Task instructions:
From the data, copy out every line in which the word "none" appears.

Data for review:
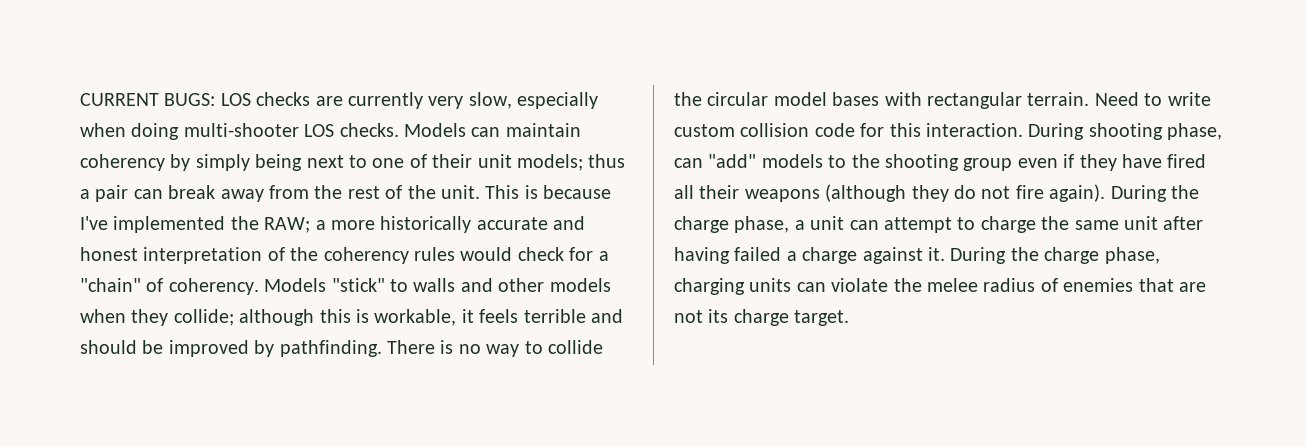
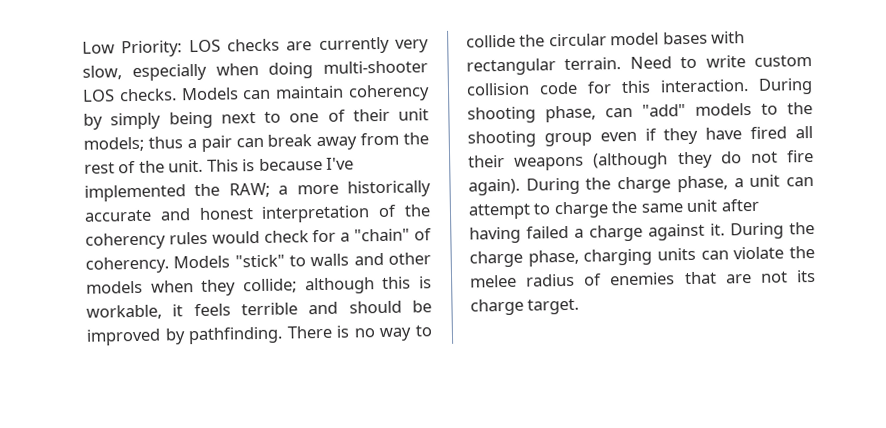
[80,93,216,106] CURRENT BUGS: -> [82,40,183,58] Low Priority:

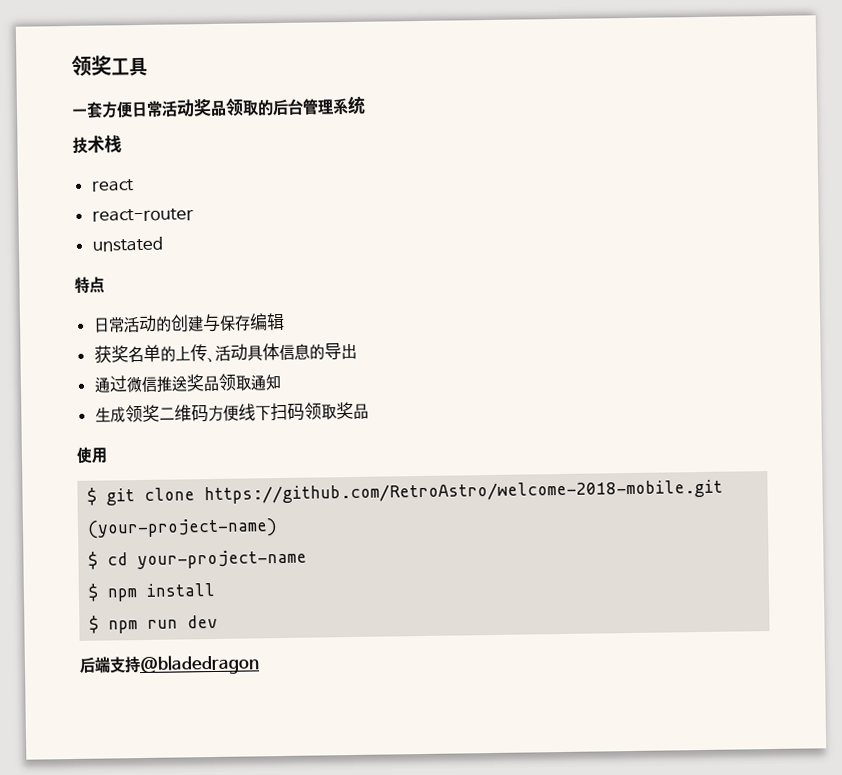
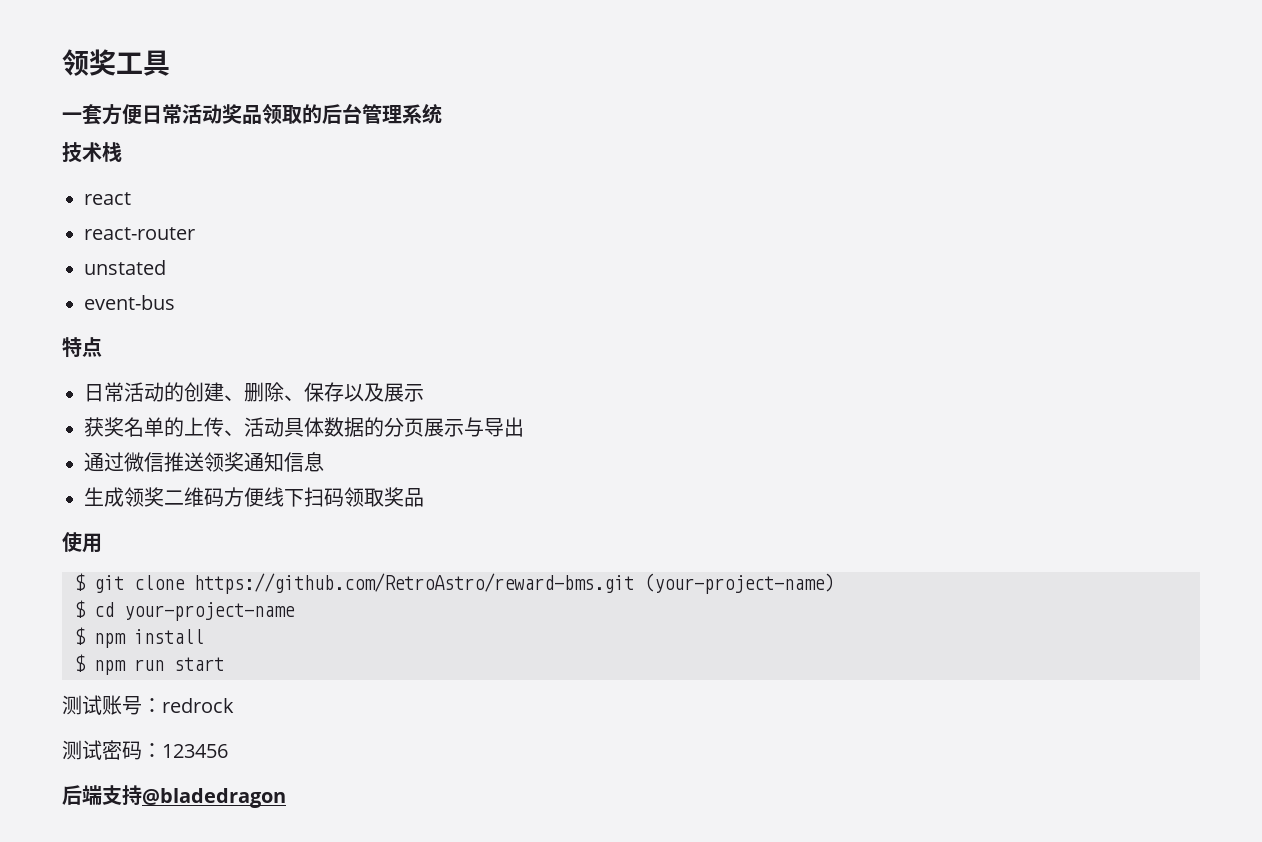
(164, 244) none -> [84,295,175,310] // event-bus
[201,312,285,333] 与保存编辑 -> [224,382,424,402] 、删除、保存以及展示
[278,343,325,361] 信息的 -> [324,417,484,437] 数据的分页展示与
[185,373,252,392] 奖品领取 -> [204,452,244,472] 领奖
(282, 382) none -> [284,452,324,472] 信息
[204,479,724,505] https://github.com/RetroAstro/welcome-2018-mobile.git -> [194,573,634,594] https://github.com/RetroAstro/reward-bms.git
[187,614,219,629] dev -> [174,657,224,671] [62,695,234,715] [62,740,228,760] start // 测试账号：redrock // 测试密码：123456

Output:
(164, 244) none -> [84,295,175,310] // event-bus
(282, 382) none -> [284,452,324,472] 信息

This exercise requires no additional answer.